The agent supports four modes of human interaction:

### Autonomous Mode
Agent works completely independently with no human interaction.
```python
"human_assisted": False
```

### Review Mode
Agent works independently, then presents results for your review.
```python
"human_assisted": True,
"human_assist_mode": "review"
```

### Approval Mode
Agent asks for your approval before key actions.
```python
"human_assisted": True,
"human_assist_mode": "approval"
```

### Manual Mode
You provide specific instructions for each step.
```python
"human_assisted": True,
"human_assist_mode": "manual"
```

## Tips for Best Results

1. **Be specific in your task descriptions**: The more detail you provide, the better the agent can understand your goals.
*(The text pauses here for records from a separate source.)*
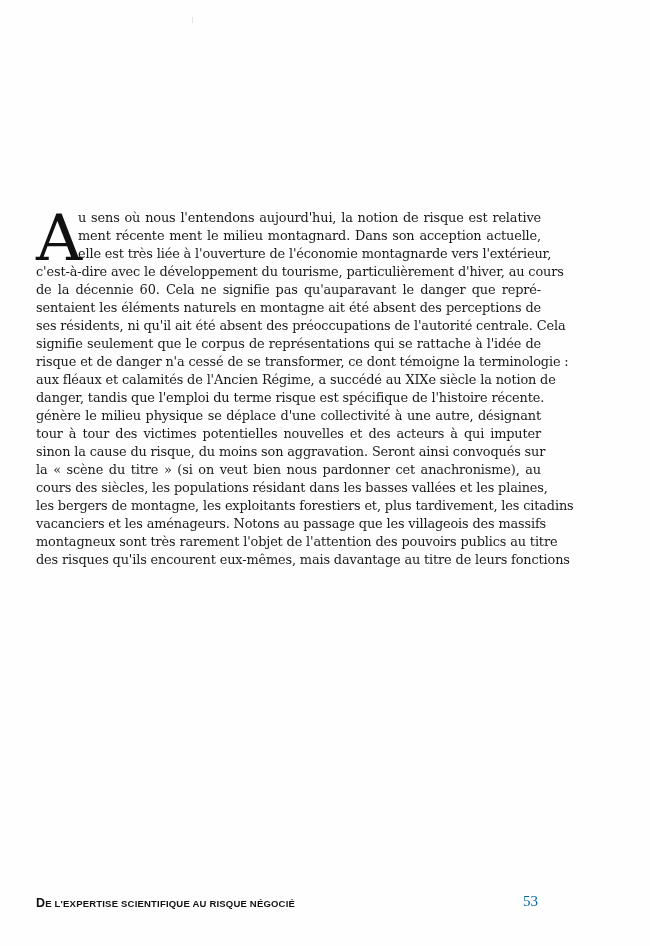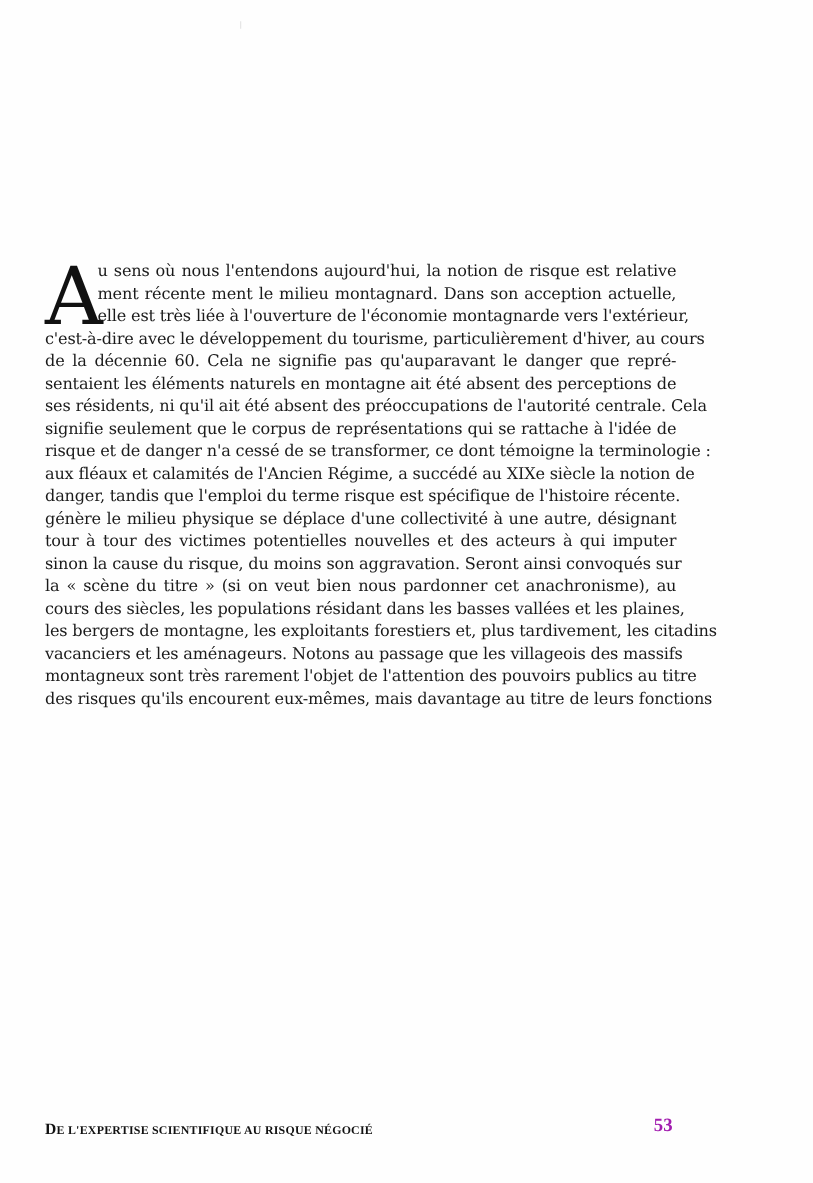--- a/index.html
+++ b/index.html
@@ -20,7 +20,7 @@
     }
     .footer-title {
       position: absolute; left: 36px; top: 896px;
-      font-family: Liberation Serif, serif; font-size: 9.5px; font-weight: bold;
+      font-family: Liberation Sans, sans-serif; font-size: 9.5px; font-weight: bold;
       letter-spacing: 0.2px; color: #111; text-transform: uppercase;
     }
     .footer-title .big { font-size: 12.5px; }

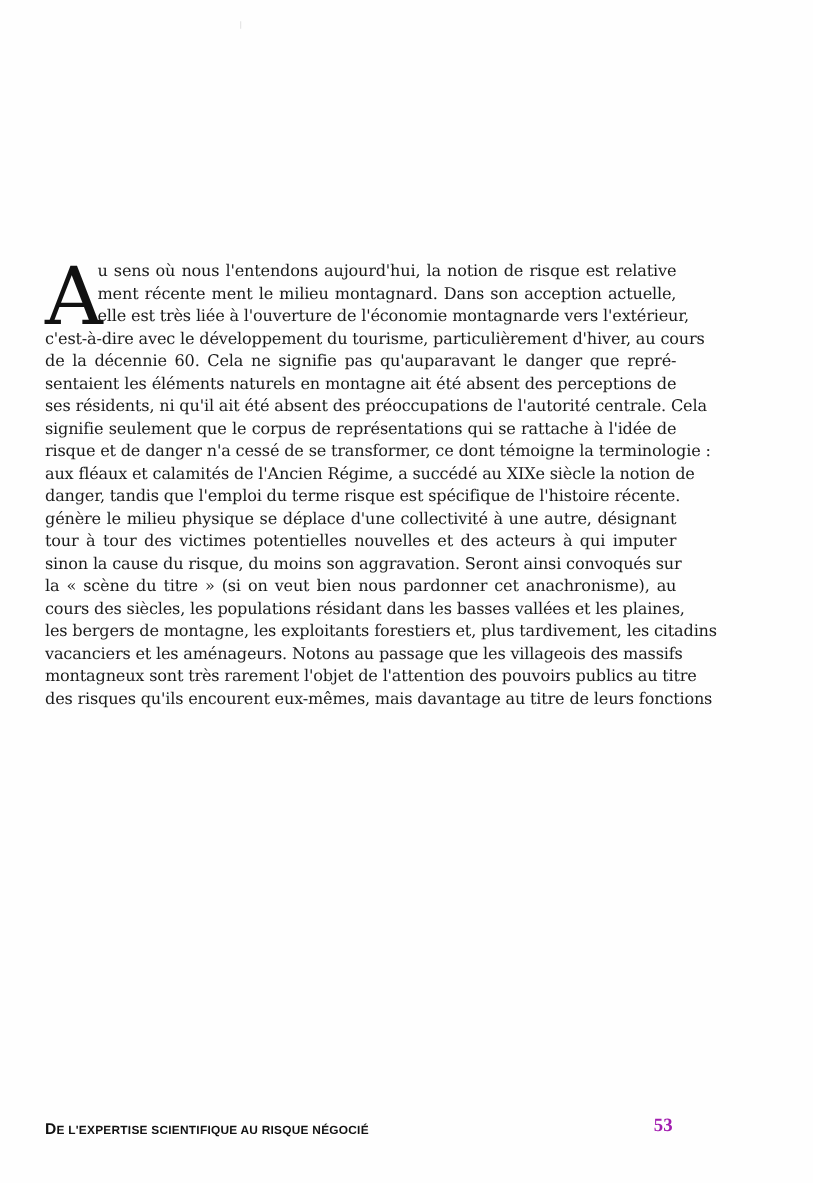--- a/index.html
+++ b/index.html
@@ -26,7 +26,7 @@
     .footer-title .big { font-size: 12.5px; }
     .page-number {
       position: absolute; left: 523px; top: 893px;
-      font-family: "Liberation Serif", serif; font-size: 15px; font-weight: bold; color: #a21caf;
+      font-family: "Liberation Serif", serif; font-size: 15px; font-weight: normal; color: #0369a1;
     }
     .speck { position: absolute; left: 192px; top: 17px; width: 1px; height: 6px; background: #e6e6e6; }
   </style>

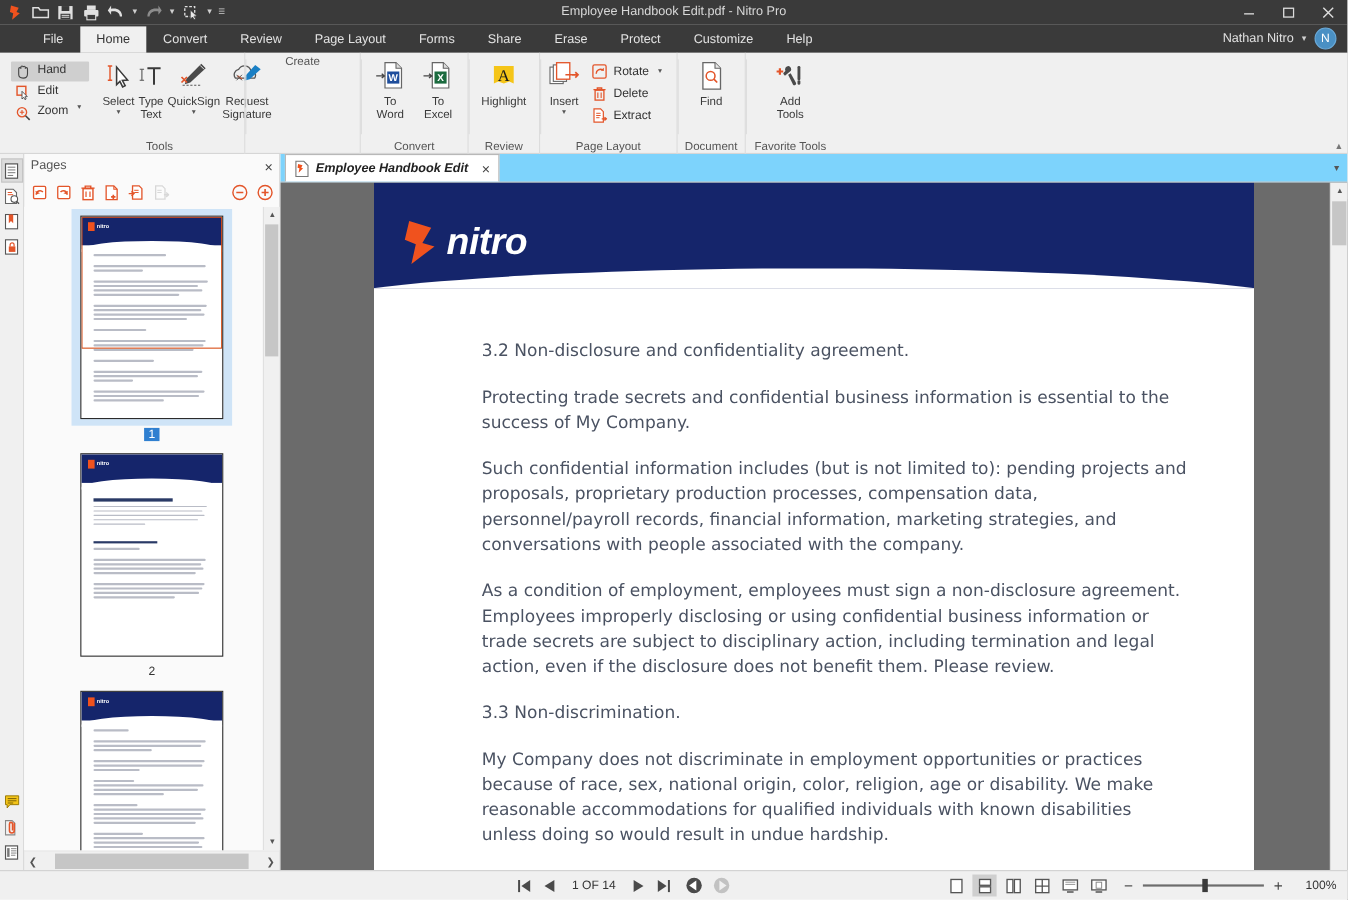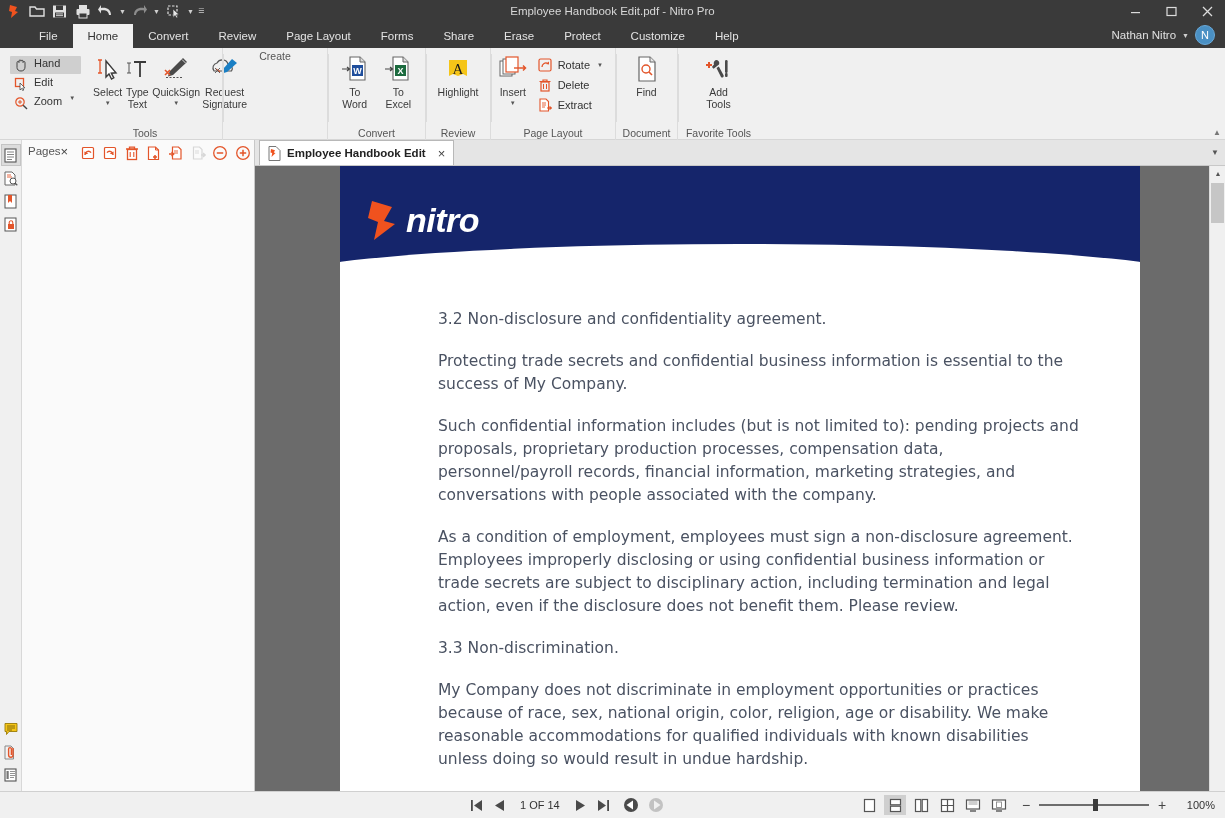--- a/index.html
+++ b/index.html
@@ -130,7 +130,7 @@
   
   .pagespanel {
     width: 233px; background: #fafafa; border-right: 1px solid #c8c8c8;
-    display: flex; flex-direction: row; flex: none;
+    display: flex; flex-direction: column; flex: none;
   }
   .pp-head {
     height: 22px; display: flex; align-items: center; padding: 0 6px;

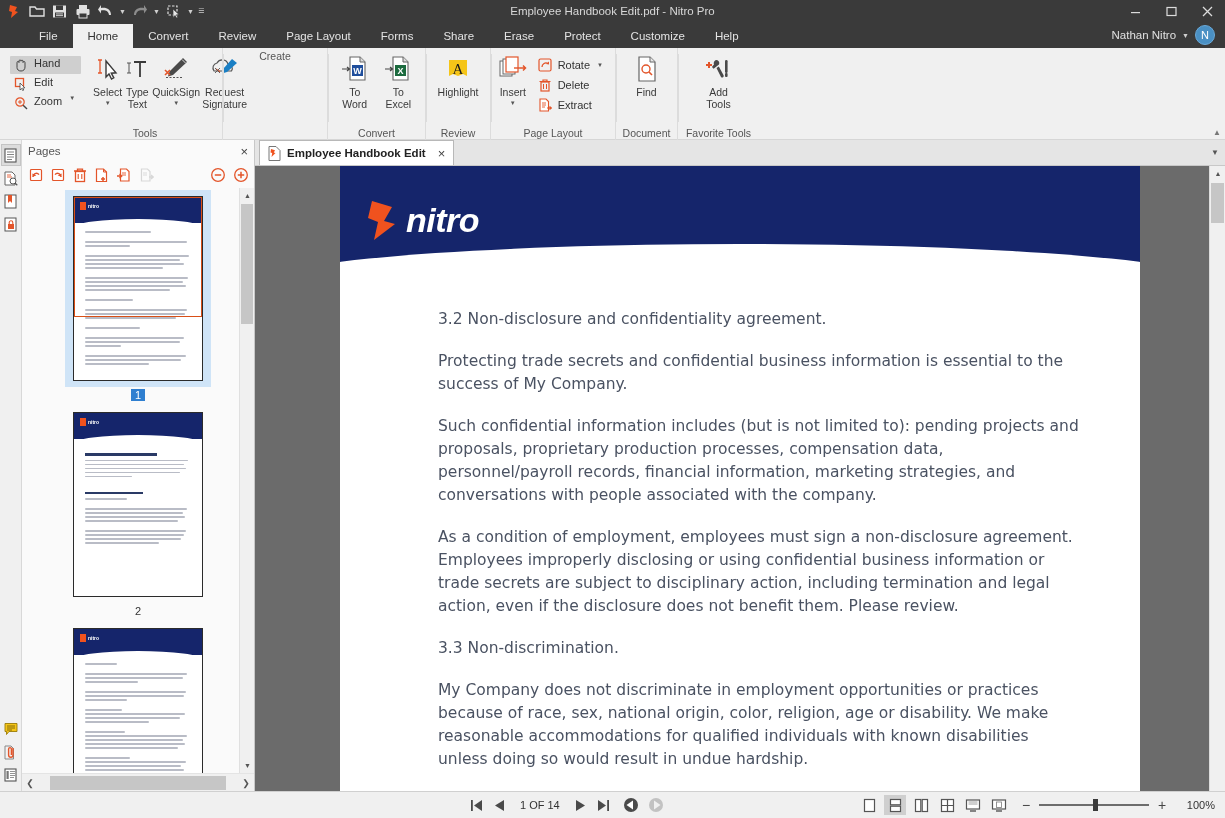--- a/index.html
+++ b/index.html
@@ -199,8 +199,8 @@
   
   .docarea { flex: 1; display: flex; flex-direction: column; min-width: 0; background: #fff; }
   .doctabs {
-    height: 26px; background: #e5e5e5; display: flex; align-items: flex-end; flex: none;
-    border-bottom: 1px solid #c8c8c8; position: relative;
+    height: 26px; background: #7dd3fc; display: flex; align-items: flex-end; flex: none;
+    border-bottom: 1px solid #c8c8c8; position: relative; font-style: italic;
   }
   .doctab {
     height: 25px; background: #fff; border: 1px solid #b8b8b8; border-bottom: none;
2. **Start with URLs**: Always provide starting URLs for web tasks to help the agent begin in the right place.

3. **Use human assistance for complex tasks**: For critical or complex tasks, start with human-assisted modes until you're confident in the agent's performance.

4. **Check task status regularly**: Monitor long-running tasks to ensure they're progressing as expected.

5. **Provide feedback**: When using review mode, provide detailed feedback to help the agent learn and improve.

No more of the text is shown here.